Task brief: The records are to be repeated in full, with the images removed.

--------------------

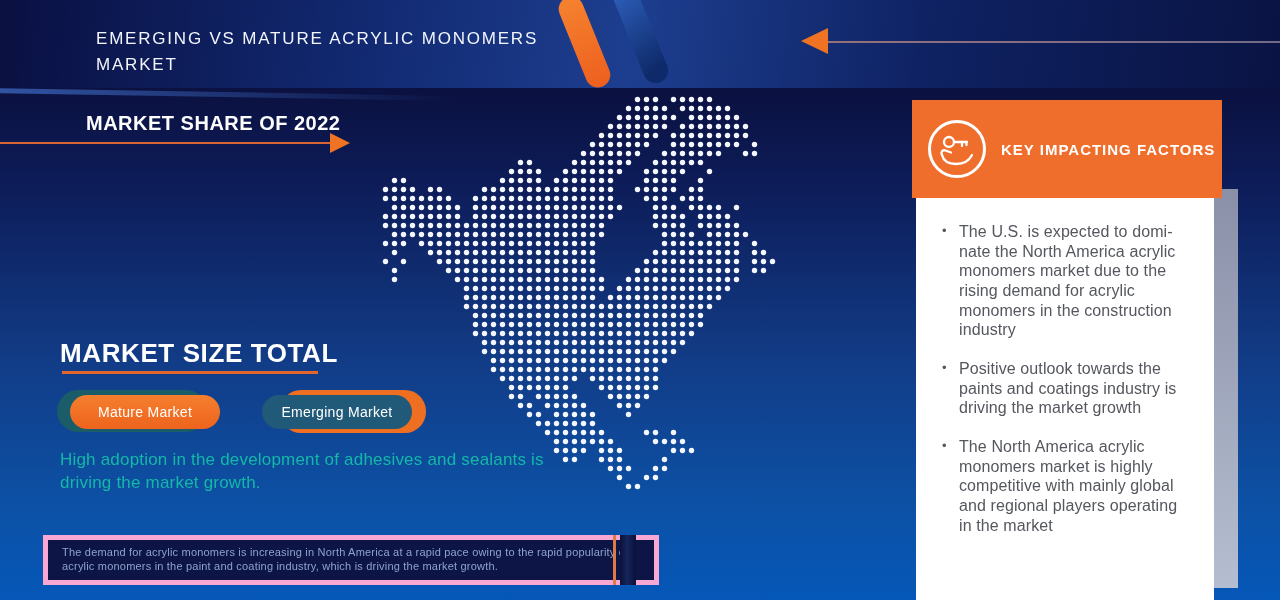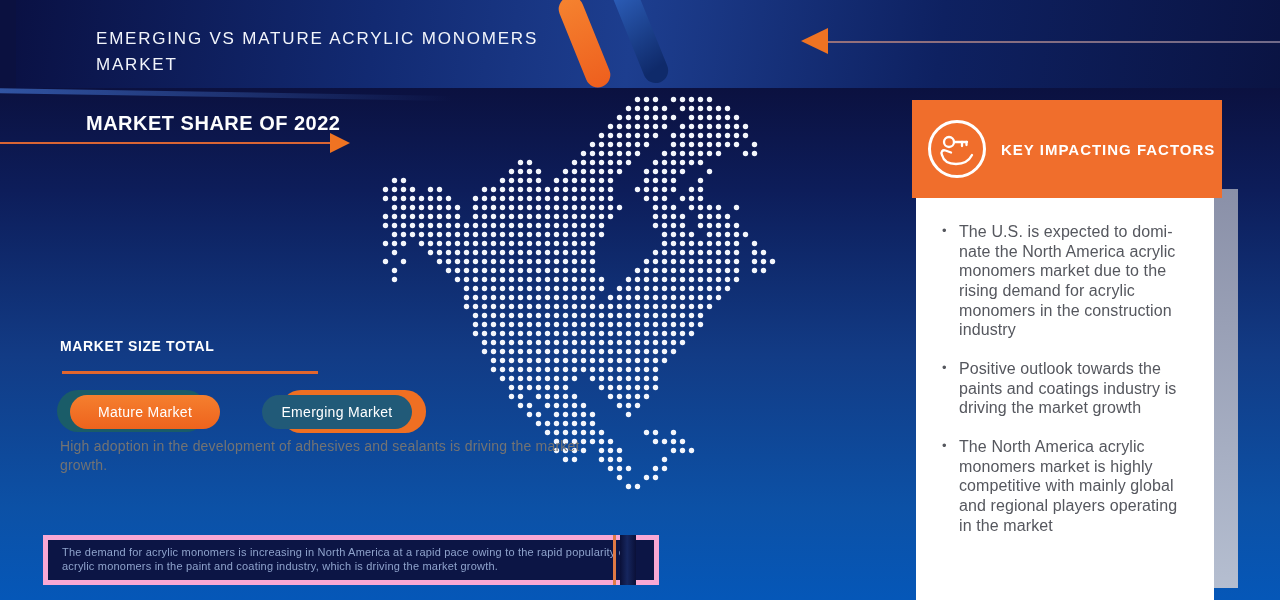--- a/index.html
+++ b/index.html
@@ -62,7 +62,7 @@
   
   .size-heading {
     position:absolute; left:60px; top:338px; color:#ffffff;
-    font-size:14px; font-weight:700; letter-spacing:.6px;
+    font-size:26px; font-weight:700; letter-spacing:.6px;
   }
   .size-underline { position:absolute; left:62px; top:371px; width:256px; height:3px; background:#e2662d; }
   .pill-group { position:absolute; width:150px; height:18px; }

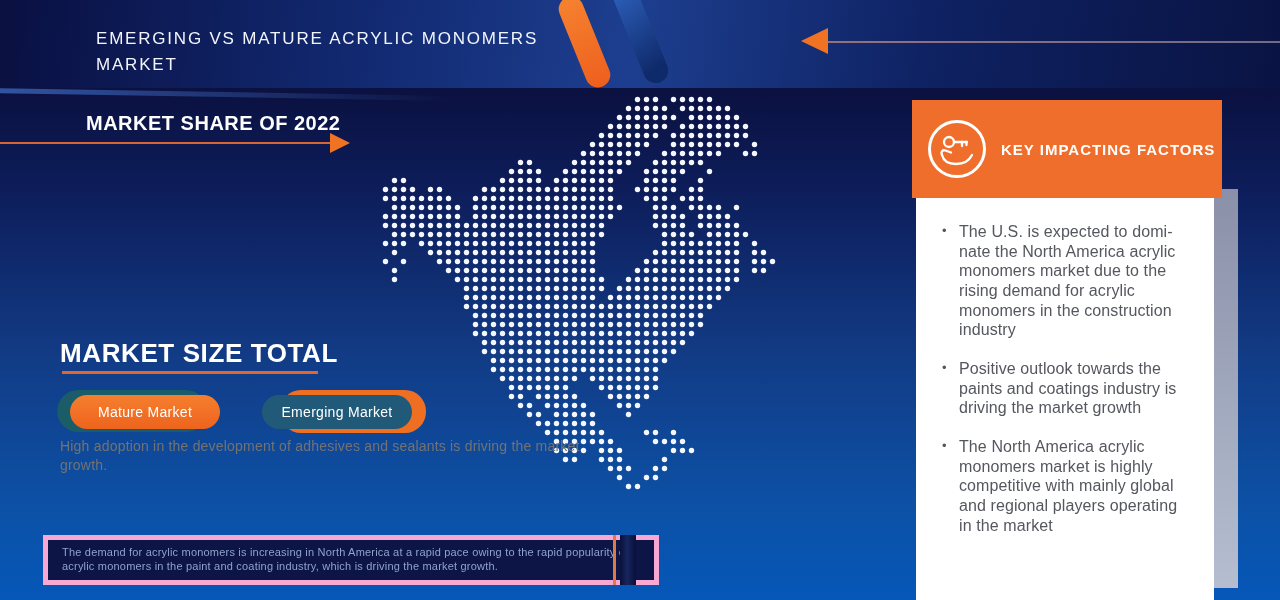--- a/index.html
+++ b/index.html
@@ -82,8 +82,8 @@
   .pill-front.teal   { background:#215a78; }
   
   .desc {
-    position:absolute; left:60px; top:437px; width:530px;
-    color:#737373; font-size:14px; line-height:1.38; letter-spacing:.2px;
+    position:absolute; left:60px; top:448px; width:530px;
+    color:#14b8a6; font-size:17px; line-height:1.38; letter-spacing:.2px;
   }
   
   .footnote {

--------------------

Your solution:
--- a/index.html
+++ b/index.html
@@ -62,7 +62,7 @@
   
   .size-heading {
     position:absolute; left:60px; top:338px; color:#ffffff;
-    font-size:14px; font-weight:700; letter-spacing:.6px;
+    font-size:26px; font-weight:700; letter-spacing:.6px;
   }
   .size-underline { position:absolute; left:62px; top:371px; width:256px; height:3px; background:#e2662d; }
   .pill-group { position:absolute; width:150px; height:18px; }

--- a/index.html
+++ b/index.html
@@ -82,8 +82,8 @@
   .pill-front.teal   { background:#215a78; }
   
   .desc {
-    position:absolute; left:60px; top:437px; width:530px;
-    color:#737373; font-size:14px; line-height:1.38; letter-spacing:.2px;
+    position:absolute; left:60px; top:448px; width:530px;
+    color:#14b8a6; font-size:17px; line-height:1.38; letter-spacing:.2px;
   }
   
   .footnote {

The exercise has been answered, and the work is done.